The remarkable success of the Philadelphia-based composer Jennifer Higdon is, to state the obvious, largely a result of her superb craft, but she is also the right artist at the right time in our musical milieu.
Blue cathedral, the opening work on the Curtis Symphony Orchestra's season finale concert, was a breakout piece for her in 2000, years before her Pulitzer and Grammy, and before her anointment as America's most commissioned composer. It was, as it turns out, an artistic arrow shot true and strong, charting a direction in her career that has wavered little.
Higdon's unabashed neo-Romanticism has its detractors, especially among the hard-core modernists who, a generation ago, ruled the academic classical music world. But what Higdon has done, as much as any composer of her generation, is to solidify the permanent significance of the American populist school, led by her fellow Brooklynite Aaron Copland. (Yes, despite Higdon's Smoky Mountain twang, she was born in New York's largest borough.)
Elegy for a brother
Composers like Howard Hanson and notably, the pride of Curtis, Samuel Barber, have long inhabited a kind of esthetic limbo. But Higdon's success has put an exclamation point on the legacy of this important chapter in musical history.
Blue cathedral was commissioned for the 75th anniversary of Curtis, but it is at heart an elegy, written in memory of the composer's younger brother. As the title suggests, the play of instrumental color is an important device in the work, but it flows out of a splendid sense of larger architecture, conveying a wholeness of spirit that encompasses both grief and hope.
The work was premiered by Robert Spano, the evening's guest conductor, but for this concert opener the student conductor Kensho Watanabe led his colleagues. The young Japanese-born musician exhibited confident technique, and although it would be expecting too much from this youthful ensemble to have heard the depths of emotion plumbed, the musical experience was rich and satisfying.
The Brahms Concerto for Violin and Cello, despite its many charms, is the weakest of the handful of works by the master of Hamburg for soloists and orchestra. It's an odd mix of stodgy formalism and saccharine and histrionic melodic structure, but Brahms's sincere passion can carry the day when the music is played with the kind of clean, propulsive lines that were heard from soloists Juliette Kang and Efe Baltacigil. Spano's efficient and authoritative conducting kept the musical sludge to a minimum.
Bela BartÓ³k's most familiar work, his Concerto for Orchestra, is a wonderful showpiece for smart, slick musicians, which is the perennial, if always changing, makeup of this most amazing of student orchestras. The great Hungarian conductor Fritz Reiner (who once taught at Curtis; Leonard Bernstein was a student of his) set a standard for the way this music is usually played. His legendary Chicago recording is fleet, razor sharp and tremendously exciting.

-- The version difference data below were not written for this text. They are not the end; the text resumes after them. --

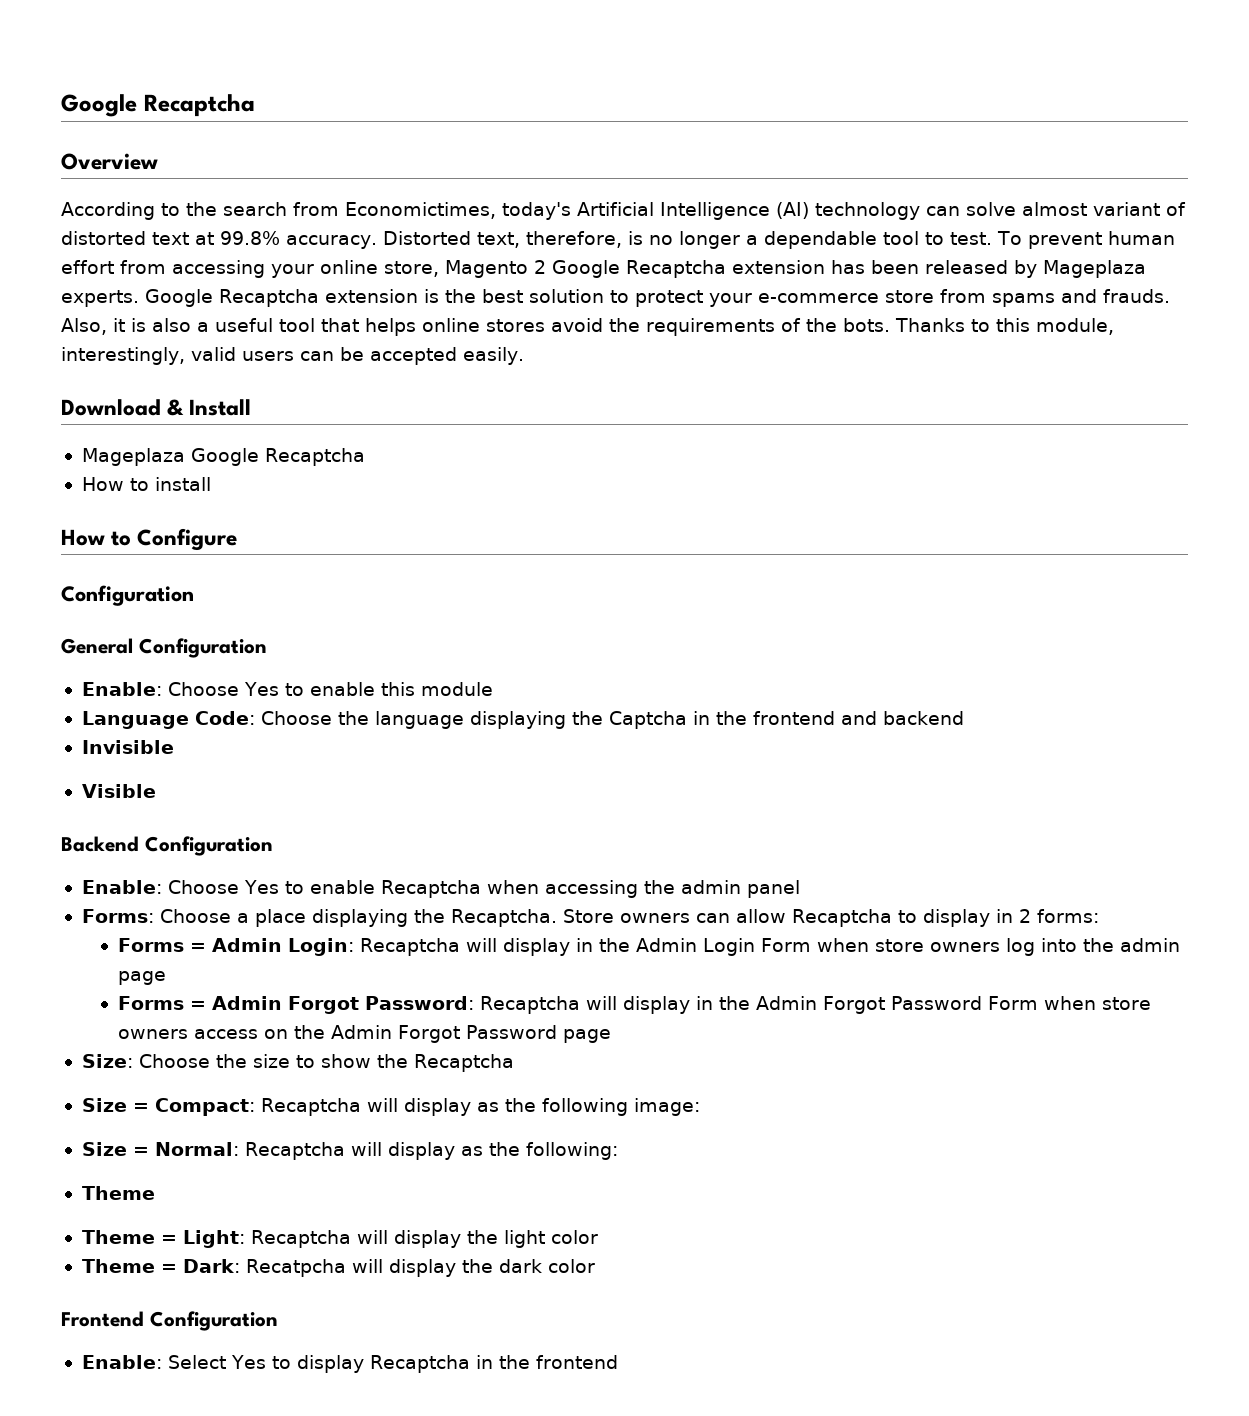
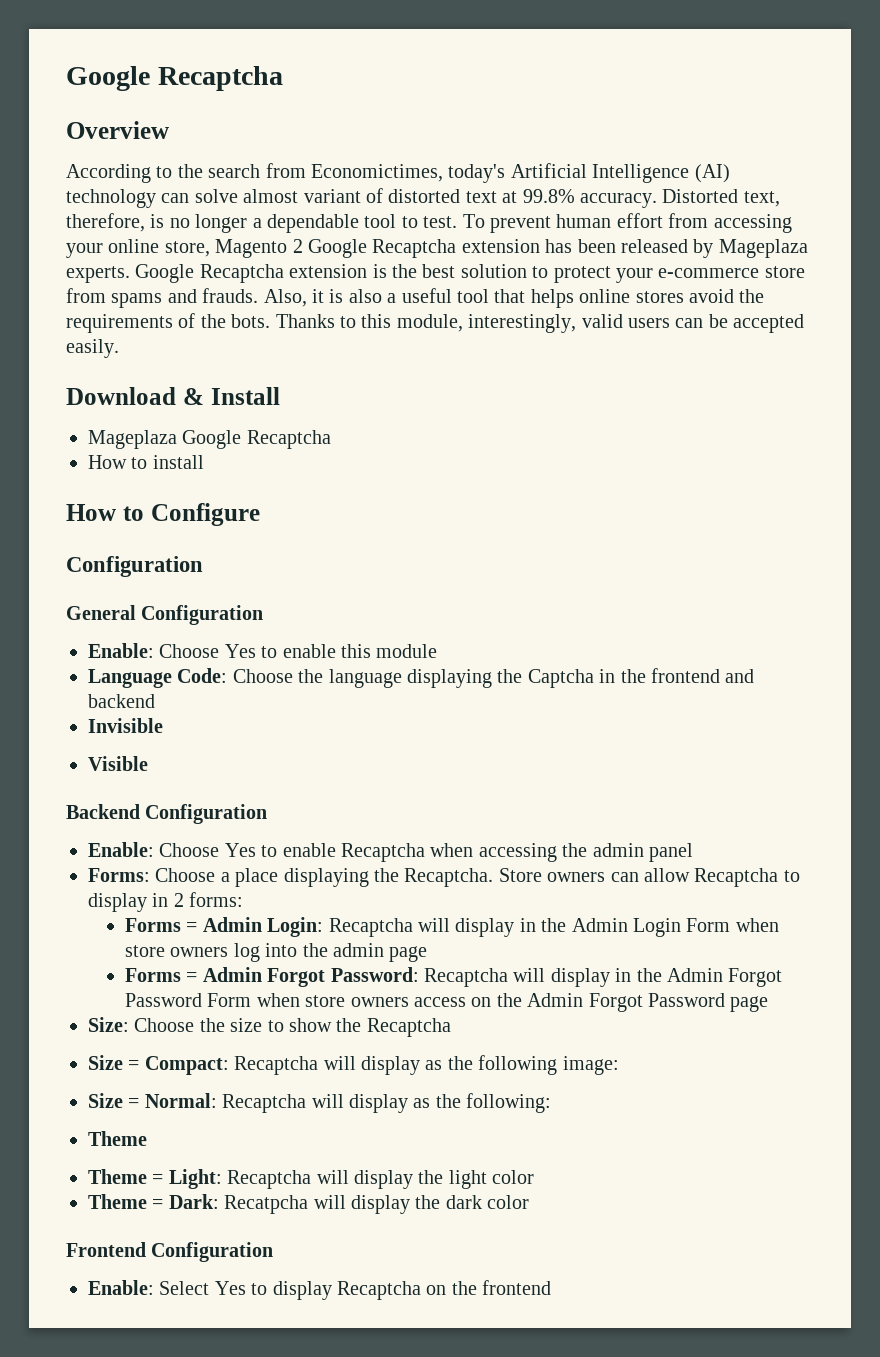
- Enable: Select Yes to display Recaptcha in the frontend
+ Enable: Select Yes to display Recaptcha on the frontend

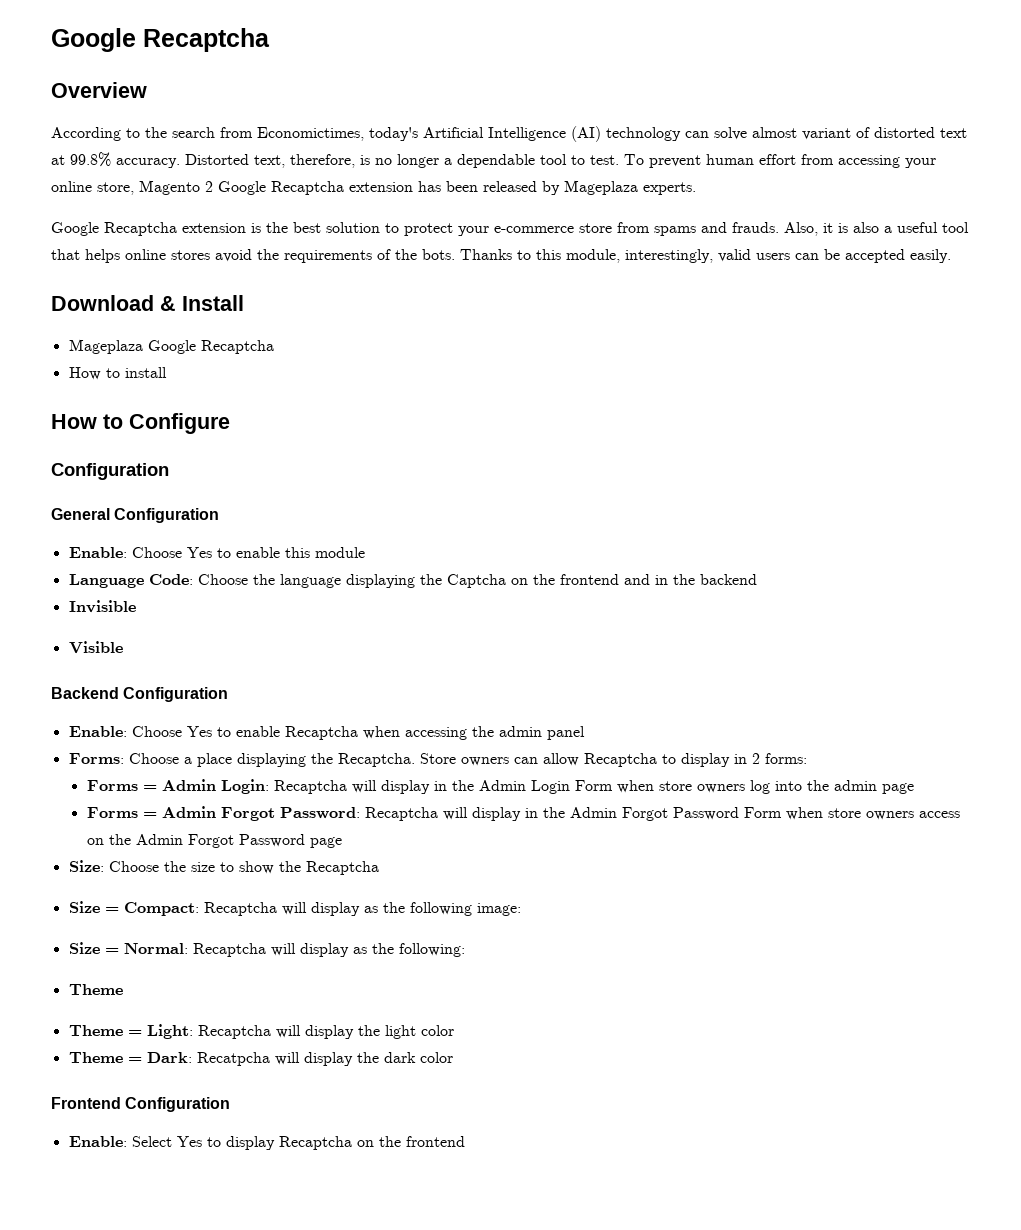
- To prevent human effort from accessing your online store, Magento 2 Google Recaptcha extension has been released by Mageplaza experts. Google Recaptcha extension is the best solution to protect your e-commerce store from spams and frauds.
+ To prevent human effort from accessing your online store, Magento 2 Google Recaptcha extension has been released by Mageplaza experts.
+ Google Recaptcha extension is the best solution to protect your e-commerce store from spams and frauds.
- Language Code: Choose the language displaying the Captcha in the frontend and backend
+ Language Code: Choose the language displaying the Captcha on the frontend and in the backend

This band is certainly capable of emulating the Reiner model, but Spano opted for a different but equally satisfying approach. Tempos were a bit broader, emphasizing a folksy lyricism that more often gets glossed over, and allowing for a sense of lush tonality.
Soloists were thus spotlighted with something of a brighter beacon than is usual. This approach presents a tall challenge for musicians who aren't yet old enough to order a beer, but they largely came through, with enchanting playing of glowing enthusiasm that more than compensated for an inevitable dearth of mellow wisdom.